• Exercise directions:
Give again the lines of the data from its first line through the line with "WEEFKLOS KORT VAN". Change nothing.

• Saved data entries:
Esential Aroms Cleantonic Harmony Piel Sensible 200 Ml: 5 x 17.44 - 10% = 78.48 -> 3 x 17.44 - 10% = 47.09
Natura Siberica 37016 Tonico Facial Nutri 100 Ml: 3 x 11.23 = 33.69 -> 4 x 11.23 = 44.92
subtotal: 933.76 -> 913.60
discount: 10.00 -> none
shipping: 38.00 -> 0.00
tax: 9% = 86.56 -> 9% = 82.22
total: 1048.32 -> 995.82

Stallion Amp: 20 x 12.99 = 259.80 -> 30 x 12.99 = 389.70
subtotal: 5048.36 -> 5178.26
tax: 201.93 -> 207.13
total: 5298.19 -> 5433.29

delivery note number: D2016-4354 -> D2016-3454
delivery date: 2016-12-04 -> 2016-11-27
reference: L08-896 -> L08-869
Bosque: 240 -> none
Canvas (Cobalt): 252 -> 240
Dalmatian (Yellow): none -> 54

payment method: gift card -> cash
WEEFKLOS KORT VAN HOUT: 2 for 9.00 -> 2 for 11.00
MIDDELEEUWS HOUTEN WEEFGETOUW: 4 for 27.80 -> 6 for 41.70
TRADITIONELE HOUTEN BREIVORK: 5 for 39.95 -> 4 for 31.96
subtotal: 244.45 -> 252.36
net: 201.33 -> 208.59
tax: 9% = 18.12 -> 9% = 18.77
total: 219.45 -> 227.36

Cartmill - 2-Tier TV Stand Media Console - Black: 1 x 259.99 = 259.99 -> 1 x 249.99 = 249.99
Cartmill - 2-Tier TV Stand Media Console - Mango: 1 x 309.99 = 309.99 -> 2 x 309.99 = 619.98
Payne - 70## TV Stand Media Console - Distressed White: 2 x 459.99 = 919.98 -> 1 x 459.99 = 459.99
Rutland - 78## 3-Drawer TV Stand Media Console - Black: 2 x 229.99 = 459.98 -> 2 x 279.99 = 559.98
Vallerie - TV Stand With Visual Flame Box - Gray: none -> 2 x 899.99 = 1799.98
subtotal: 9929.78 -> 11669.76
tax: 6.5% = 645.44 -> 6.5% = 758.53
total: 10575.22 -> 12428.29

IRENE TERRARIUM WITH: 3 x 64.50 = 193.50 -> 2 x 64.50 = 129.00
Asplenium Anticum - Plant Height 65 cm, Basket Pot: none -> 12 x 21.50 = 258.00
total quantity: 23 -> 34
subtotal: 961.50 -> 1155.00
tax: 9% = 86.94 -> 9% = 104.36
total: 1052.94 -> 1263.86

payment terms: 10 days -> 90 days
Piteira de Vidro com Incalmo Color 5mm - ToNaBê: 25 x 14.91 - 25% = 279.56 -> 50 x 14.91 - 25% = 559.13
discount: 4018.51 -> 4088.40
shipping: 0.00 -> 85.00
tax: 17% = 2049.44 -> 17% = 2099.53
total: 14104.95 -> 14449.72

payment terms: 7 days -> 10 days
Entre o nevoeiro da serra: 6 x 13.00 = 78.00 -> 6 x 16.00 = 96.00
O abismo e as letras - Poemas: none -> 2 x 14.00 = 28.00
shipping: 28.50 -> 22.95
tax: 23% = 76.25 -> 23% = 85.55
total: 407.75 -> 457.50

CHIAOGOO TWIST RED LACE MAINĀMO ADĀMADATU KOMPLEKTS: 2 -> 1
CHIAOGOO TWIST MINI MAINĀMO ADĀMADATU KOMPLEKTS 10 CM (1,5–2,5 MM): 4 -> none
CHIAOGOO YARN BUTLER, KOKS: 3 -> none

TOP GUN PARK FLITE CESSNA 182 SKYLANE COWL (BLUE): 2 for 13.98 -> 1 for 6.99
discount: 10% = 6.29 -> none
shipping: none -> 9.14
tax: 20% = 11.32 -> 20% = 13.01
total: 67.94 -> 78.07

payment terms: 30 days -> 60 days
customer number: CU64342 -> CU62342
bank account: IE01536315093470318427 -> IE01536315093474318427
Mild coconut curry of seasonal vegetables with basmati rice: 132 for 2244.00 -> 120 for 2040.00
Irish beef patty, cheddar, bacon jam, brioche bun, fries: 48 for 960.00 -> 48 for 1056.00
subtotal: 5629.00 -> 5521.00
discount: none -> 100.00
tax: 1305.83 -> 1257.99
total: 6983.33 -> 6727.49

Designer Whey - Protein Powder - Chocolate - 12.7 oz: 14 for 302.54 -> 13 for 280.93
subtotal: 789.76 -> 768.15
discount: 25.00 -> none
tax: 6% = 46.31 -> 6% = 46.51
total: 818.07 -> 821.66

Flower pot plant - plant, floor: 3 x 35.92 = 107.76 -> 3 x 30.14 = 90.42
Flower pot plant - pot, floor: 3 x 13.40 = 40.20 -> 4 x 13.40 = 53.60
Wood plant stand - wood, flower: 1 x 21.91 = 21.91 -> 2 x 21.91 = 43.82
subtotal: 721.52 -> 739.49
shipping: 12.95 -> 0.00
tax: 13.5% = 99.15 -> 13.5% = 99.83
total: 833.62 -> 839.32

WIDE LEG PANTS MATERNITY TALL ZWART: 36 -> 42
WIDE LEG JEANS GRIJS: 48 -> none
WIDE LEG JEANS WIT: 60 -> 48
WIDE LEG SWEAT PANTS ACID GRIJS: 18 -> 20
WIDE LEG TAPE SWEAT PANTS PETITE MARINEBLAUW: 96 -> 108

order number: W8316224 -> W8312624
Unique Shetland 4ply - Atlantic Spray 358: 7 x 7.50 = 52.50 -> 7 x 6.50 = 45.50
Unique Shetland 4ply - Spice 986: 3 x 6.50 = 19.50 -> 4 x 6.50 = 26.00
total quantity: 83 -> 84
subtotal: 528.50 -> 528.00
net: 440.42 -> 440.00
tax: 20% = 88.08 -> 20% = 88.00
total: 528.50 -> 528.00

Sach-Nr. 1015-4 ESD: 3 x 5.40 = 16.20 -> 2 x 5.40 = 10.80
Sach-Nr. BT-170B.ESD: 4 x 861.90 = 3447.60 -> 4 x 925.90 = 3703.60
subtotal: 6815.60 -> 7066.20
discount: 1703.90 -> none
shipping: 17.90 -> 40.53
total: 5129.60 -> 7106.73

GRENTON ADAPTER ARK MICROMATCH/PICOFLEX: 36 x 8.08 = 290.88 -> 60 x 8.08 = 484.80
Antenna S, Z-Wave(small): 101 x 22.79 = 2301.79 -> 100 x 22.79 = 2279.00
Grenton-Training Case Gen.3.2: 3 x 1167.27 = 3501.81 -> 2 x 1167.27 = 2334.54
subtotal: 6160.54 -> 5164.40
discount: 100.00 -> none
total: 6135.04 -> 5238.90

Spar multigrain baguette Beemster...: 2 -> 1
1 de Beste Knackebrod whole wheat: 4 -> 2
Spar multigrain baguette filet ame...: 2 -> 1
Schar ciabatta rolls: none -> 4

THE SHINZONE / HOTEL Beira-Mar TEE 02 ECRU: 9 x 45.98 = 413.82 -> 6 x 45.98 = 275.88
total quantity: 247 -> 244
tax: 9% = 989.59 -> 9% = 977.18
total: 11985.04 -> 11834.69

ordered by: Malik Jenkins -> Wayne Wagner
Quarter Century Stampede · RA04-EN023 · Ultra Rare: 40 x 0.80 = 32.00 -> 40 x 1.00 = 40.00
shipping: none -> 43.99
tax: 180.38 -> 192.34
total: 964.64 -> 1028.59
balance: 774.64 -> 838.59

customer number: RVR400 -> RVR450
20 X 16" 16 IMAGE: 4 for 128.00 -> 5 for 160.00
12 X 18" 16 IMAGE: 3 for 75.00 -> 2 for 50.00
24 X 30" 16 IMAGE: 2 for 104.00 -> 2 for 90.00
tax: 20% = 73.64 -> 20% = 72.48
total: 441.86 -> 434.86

• Task response:
Esential Aroms Cleantonic Harmony Piel Sensible 200 Ml: 5 x 17.44 - 10% = 78.48 -> 3 x 17.44 - 10% = 47.09
Natura Siberica 37016 Tonico Facial Nutri 100 Ml: 3 x 11.23 = 33.69 -> 4 x 11.23 = 44.92
subtotal: 933.76 -> 913.60
discount: 10.00 -> none
shipping: 38.00 -> 0.00
tax: 9% = 86.56 -> 9% = 82.22
total: 1048.32 -> 995.82

Stallion Amp: 20 x 12.99 = 259.80 -> 30 x 12.99 = 389.70
subtotal: 5048.36 -> 5178.26
tax: 201.93 -> 207.13
total: 5298.19 -> 5433.29

delivery note number: D2016-4354 -> D2016-3454
delivery date: 2016-12-04 -> 2016-11-27
reference: L08-896 -> L08-869
Bosque: 240 -> none
Canvas (Cobalt): 252 -> 240
Dalmatian (Yellow): none -> 54

payment method: gift card -> cash
WEEFKLOS KORT VAN HOUT: 2 for 9.00 -> 2 for 11.00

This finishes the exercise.